Qunioa Farro Salad
Whole grain salad with black beans and sweet red peppers.
Servings: 8 people
- 1 Cup Quinoa
- 1 Cup Farro
- ½ Cup Lentils
- 1 Can Black Beans Rinsed
- 1 whole Red Bell Pepper chopped
- ½ cup Chopped Red Onion
- ¼ Cup olive oil
- 2 Tablespoons white wine vinegar
- 1 zest of lime
- 1 juice of lime
- 1 clove garlic
- ¼ teaspoon red pepper flakes
- 1 juice of lime or lemon
- ¼ teaspoon dried oregano
- 1 teaspoon honey
- 2 Tablespoons chopped chives
- ¼ cup chopped cilantro
Cook the Grains
Rinse the quinoa well and drain. Place in a pot with 2 cups of water. Bring to a boil. Simmer, covered for 15 minutes. Fluff with a fork. Let cool slightly and spread out onto a plate to finish cooling.
Rinse the farro and drain. Place farro in a pot with enough liquid to cover.
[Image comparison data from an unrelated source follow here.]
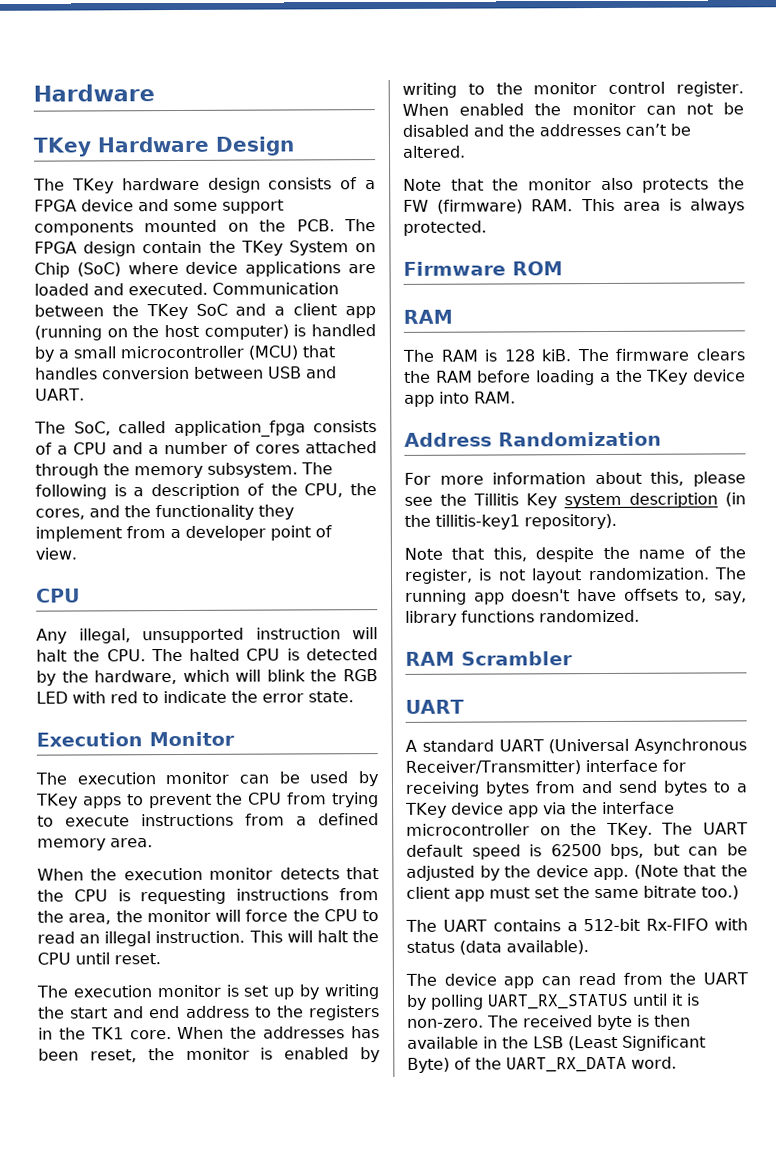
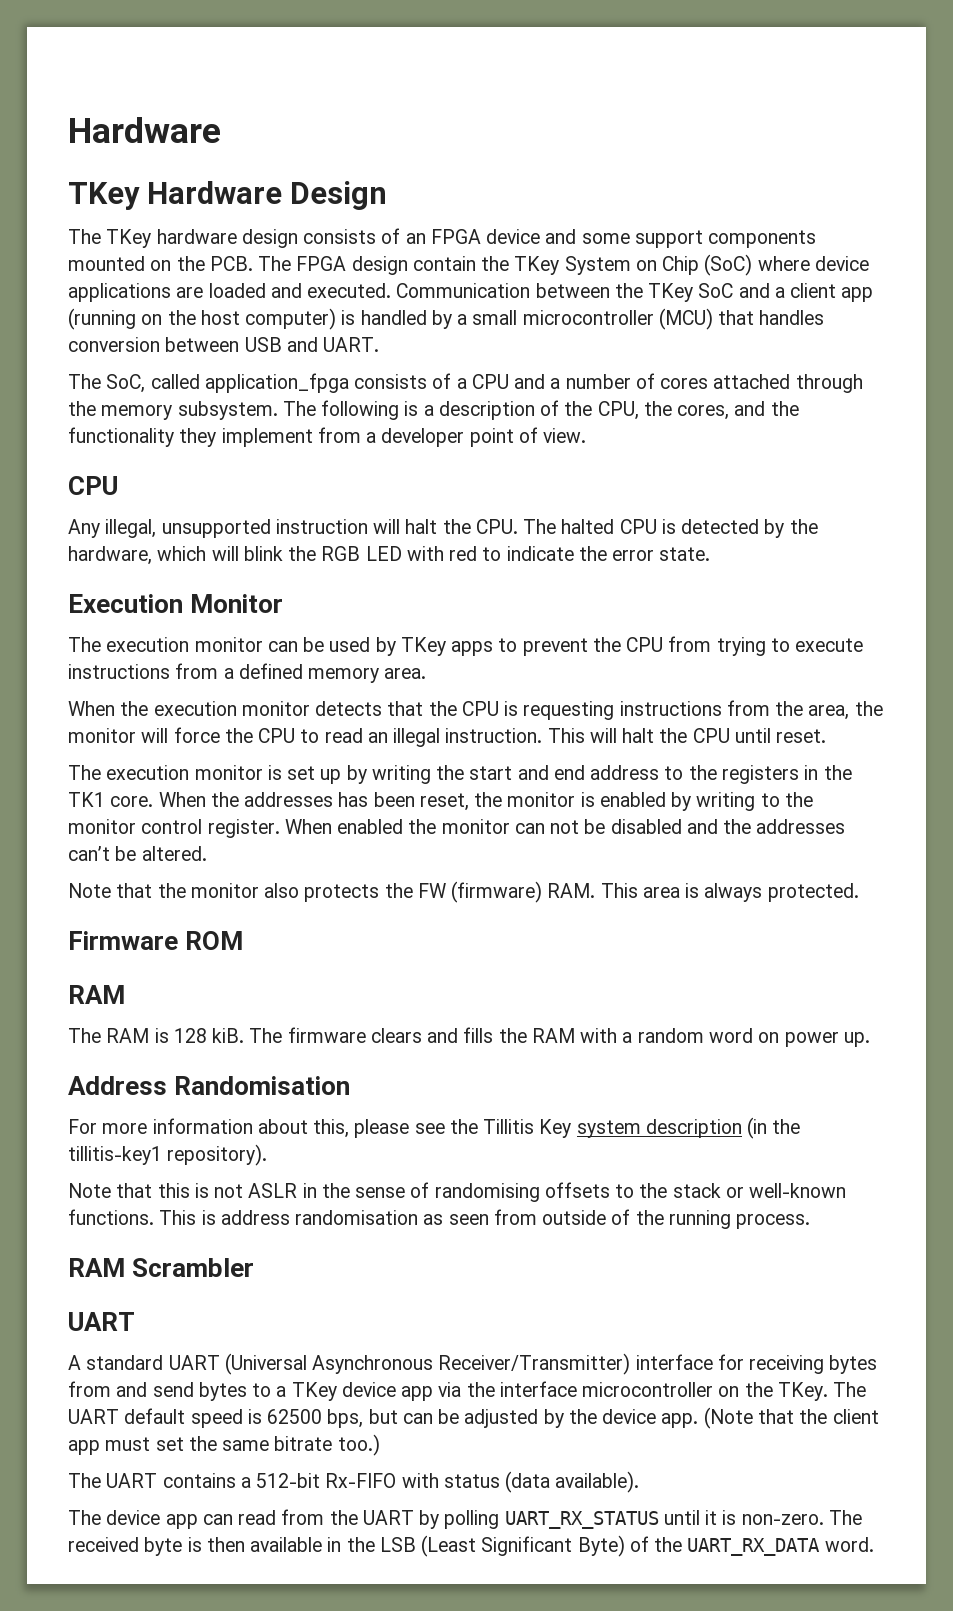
- The TKey hardware design consists of a FPGA device and some support components mounted on the PCB. The FPGA design contain the TKey System on Chip (SoC) where device applications are loaded and executed.
+ The TKey hardware design consists of an FPGA device and some support components mounted on the PCB. The FPGA design contain the TKey System on Chip (SoC) where device applications are loaded and executed.
- The firmware clears the RAM before loading a the TKey device app into RAM.
+ The firmware clears and fills the RAM with a random word on power up.
- Address Randomization
+ Address Randomisation
- Note that this, despite the name of the register, is not layout randomization. The running app doesn't have offsets to, say, library functions randomized.
+ Note that this is not ASLR in the sense of randomising offsets to the stack or well-known functions. This is address randomisation as seen from outside of the running process.

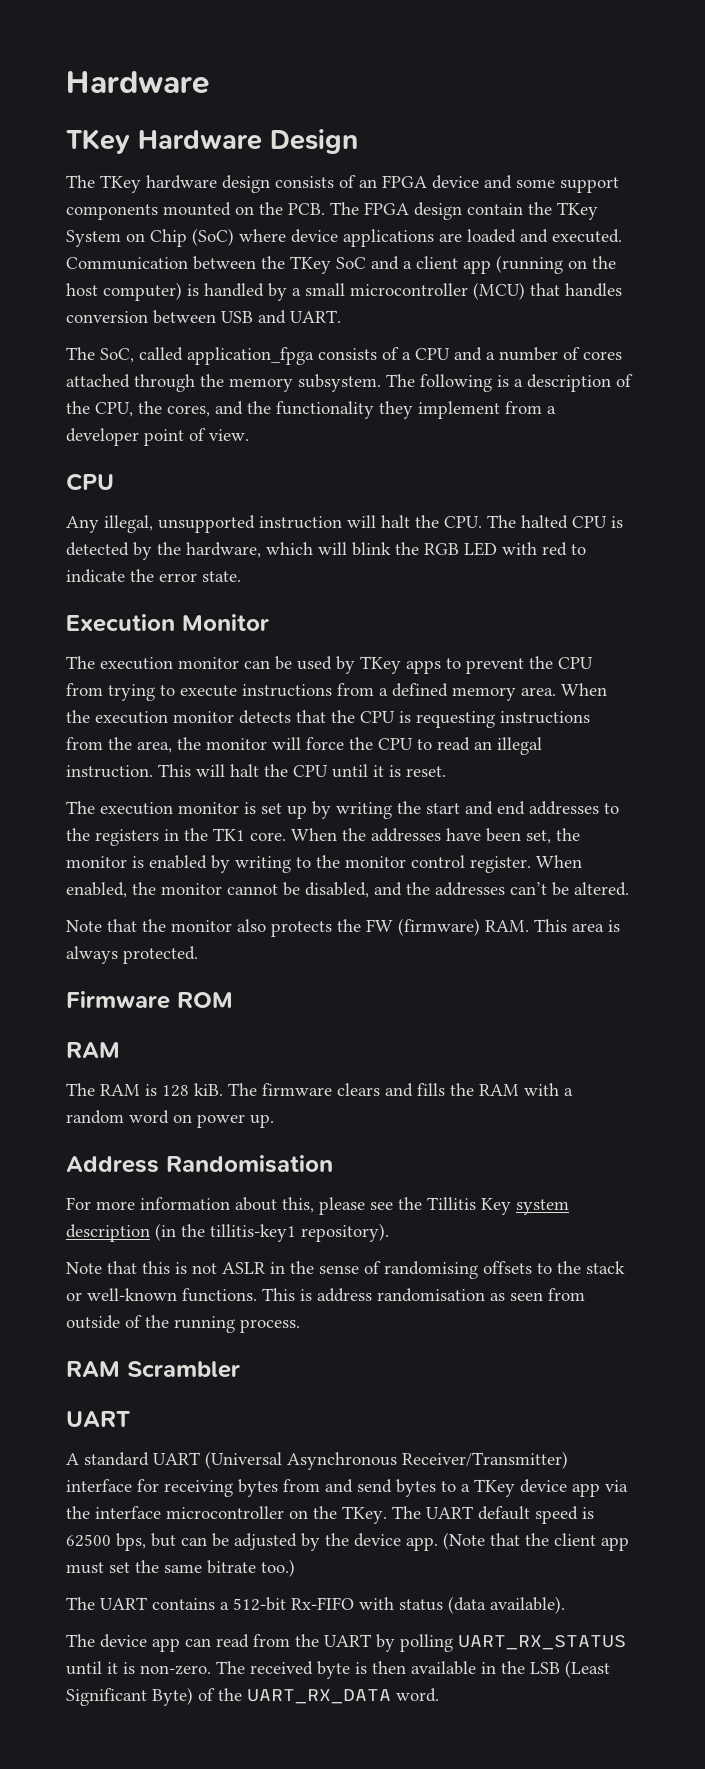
- The execution monitor can be used by TKey apps to prevent the CPU from trying to execute instructions from a defined memory area.
- When the execution monitor detects that the CPU is requesting instructions from the area, the monitor will force the CPU to read an illegal instruction.
+ The execution monitor can be used by TKey apps to prevent the CPU from trying to execute instructions from a defined memory area. When the execution monitor detects that the CPU is requesting instructions from the area, the monitor will force the CPU to read an illegal instruction.
- This will halt the CPU until reset.
+ This will halt the CPU until it is reset.
- The execution monitor is set up by writing the start and end address to the registers in the TK1 core.
+ The execution monitor is set up by writing the start and end addresses to the registers in the TK1 core.
- When the addresses has been reset, the monitor is enabled by writing to the monitor control register.
+ When the addresses have been set, the monitor is enabled by writing to the monitor control register.
- When enabled the monitor can not be disabled and the addresses can’t be altered.
+ When enabled, the monitor cannot be disabled, and the addresses can’t be altered.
Simmer for 25-30 minutes until soft, but still has a bit of a bite. Drain and spread farro on a plate to cool.
Rinse lentils and drain. Place lentils in a pot with 3 cups of water. Bring to a boil and simmer for 20 minutes until lentils are soft but still has a bit of a bite. Drain and spread lentils on a plate to cool.
In a blender combine olive oil, vinegar, zest, juice, garlic, red pepper flakes, oregano and honey. Blend until well mixed.
Assemble the Salad
In a large bowl, place quinoa, farro, lentils and black beans, pepper and onion. Pour vinaigrette over ingredients. Stir gently to coat.
Add fresh chives and cilantro. Stir gently.
Just before serving squeeze fresh lime juice or fresh lemon juice over salad. (optional)
To save time you can precook grains and store in refrigerator until ready to use.
Salad can be eaten at room temperature or covered and refrigerated and served chilled.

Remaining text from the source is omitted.